- PROBLEM DESCRIPTION: The answer is a stretch of the material below, returned exactly: the line containing "BRZDOVÉ PLATNIČKY TYP", the line containing "shipping: 0.00 -> 61.17", and all lines between.

- RECORDS FOR THE EXERCISE:
= = = =
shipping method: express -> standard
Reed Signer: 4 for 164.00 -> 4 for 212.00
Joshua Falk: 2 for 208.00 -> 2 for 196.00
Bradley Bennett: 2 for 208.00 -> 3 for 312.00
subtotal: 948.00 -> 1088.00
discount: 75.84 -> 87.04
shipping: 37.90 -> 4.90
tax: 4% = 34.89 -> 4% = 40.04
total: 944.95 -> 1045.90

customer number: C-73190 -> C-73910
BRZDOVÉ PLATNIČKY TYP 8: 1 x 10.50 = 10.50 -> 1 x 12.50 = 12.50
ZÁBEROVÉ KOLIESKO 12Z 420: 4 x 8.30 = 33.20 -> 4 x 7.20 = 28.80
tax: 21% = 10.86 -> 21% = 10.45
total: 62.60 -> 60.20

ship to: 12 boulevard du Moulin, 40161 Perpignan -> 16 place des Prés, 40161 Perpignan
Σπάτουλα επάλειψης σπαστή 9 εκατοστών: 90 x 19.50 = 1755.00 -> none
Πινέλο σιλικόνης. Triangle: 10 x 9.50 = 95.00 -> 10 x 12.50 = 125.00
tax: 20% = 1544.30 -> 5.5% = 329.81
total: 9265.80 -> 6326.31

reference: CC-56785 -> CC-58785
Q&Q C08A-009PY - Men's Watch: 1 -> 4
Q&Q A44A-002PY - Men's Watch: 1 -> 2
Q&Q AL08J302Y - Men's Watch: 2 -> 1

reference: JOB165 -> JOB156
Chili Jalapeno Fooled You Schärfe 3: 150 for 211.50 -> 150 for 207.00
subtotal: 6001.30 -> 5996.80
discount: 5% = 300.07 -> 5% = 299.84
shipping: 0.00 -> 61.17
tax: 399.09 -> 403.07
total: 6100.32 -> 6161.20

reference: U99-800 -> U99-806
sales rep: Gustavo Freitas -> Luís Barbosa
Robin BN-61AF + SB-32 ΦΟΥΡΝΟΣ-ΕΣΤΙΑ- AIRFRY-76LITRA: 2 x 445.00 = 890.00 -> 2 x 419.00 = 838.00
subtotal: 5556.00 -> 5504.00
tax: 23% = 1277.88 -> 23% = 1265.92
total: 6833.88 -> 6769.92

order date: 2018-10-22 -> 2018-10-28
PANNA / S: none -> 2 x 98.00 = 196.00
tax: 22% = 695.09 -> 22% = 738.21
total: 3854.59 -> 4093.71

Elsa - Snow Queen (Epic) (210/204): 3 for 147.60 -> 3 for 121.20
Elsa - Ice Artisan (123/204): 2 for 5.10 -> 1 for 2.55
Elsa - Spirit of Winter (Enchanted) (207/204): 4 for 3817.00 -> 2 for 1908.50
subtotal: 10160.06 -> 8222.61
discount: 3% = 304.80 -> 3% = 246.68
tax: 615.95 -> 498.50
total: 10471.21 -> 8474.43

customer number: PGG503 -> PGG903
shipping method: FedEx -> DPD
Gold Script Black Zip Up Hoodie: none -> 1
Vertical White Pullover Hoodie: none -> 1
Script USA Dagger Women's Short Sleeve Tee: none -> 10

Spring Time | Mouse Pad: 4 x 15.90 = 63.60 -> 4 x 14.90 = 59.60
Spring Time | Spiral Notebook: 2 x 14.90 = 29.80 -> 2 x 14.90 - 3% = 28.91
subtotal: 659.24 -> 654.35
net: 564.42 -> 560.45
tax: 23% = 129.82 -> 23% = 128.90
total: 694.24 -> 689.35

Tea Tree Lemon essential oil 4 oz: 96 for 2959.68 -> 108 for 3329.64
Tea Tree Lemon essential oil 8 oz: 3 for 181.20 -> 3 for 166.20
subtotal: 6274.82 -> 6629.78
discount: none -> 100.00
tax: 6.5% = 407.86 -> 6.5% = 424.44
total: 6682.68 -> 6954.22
= = = =
- REPLY TO THE EXERCISE:
BRZDOVÉ PLATNIČKY TYP 8: 1 x 10.50 = 10.50 -> 1 x 12.50 = 12.50
ZÁBEROVÉ KOLIESKO 12Z 420: 4 x 8.30 = 33.20 -> 4 x 7.20 = 28.80
tax: 21% = 10.86 -> 21% = 10.45
total: 62.60 -> 60.20

ship to: 12 boulevard du Moulin, 40161 Perpignan -> 16 place des Prés, 40161 Perpignan
Σπάτουλα επάλειψης σπαστή 9 εκατοστών: 90 x 19.50 = 1755.00 -> none
Πινέλο σιλικόνης. Triangle: 10 x 9.50 = 95.00 -> 10 x 12.50 = 125.00
tax: 20% = 1544.30 -> 5.5% = 329.81
total: 9265.80 -> 6326.31

reference: CC-56785 -> CC-58785
Q&Q C08A-009PY - Men's Watch: 1 -> 4
Q&Q A44A-002PY - Men's Watch: 1 -> 2
Q&Q AL08J302Y - Men's Watch: 2 -> 1

reference: JOB165 -> JOB156
Chili Jalapeno Fooled You Schärfe 3: 150 for 211.50 -> 150 for 207.00
subtotal: 6001.30 -> 5996.80
discount: 5% = 300.07 -> 5% = 299.84
shipping: 0.00 -> 61.17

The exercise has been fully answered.